> _TASK DATA_:
━━━━━━

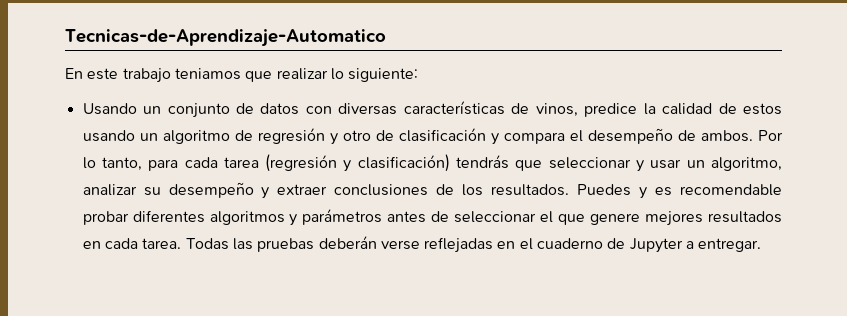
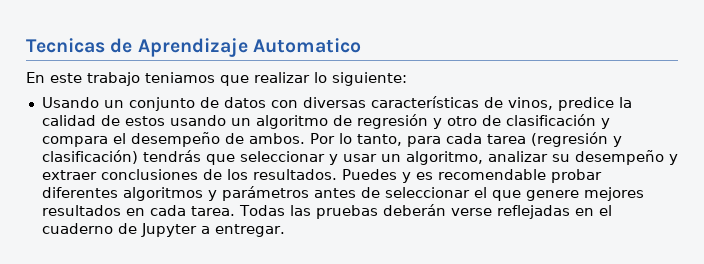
- Tecnicas-de-Aprendizaje-Automatico
+ Tecnicas de Aprendizaje Automatico

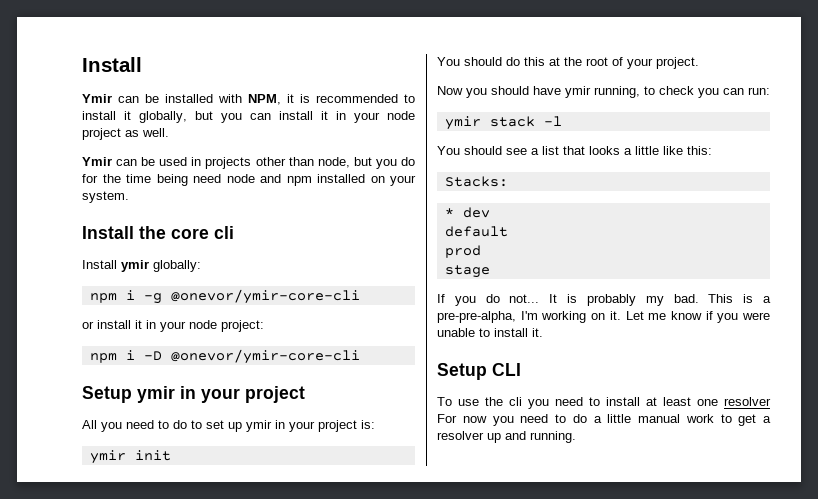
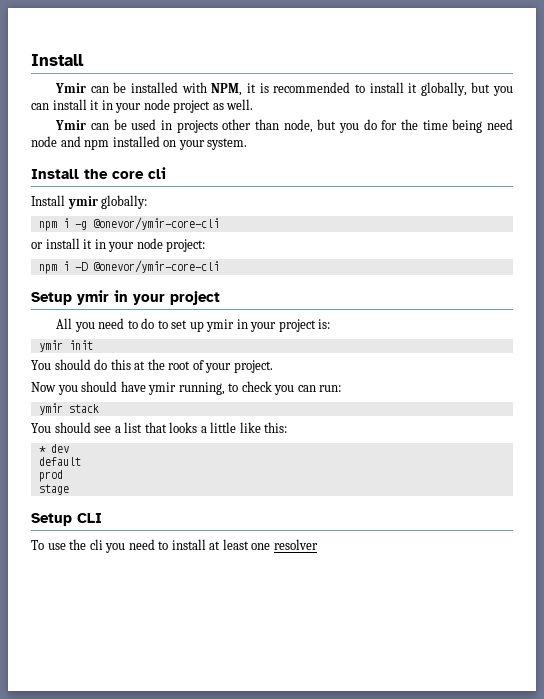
- ymir stack -l
+ ymir stack
- Stacks:
- If you do not... It is probably my bad. This is a pre-pre-alpha, I'm working on it. Let me know if you were unable to install it.
- To use the cli you need to install at least one resolver For now you need to do a little manual work to get a resolver up and running.
+ To use the cli you need to install at least one resolver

━━━━━━

A single number is required: how many lines in the material hold the word "Automatico".

> _SOLUTION FOR THIS PROBLEM_: 2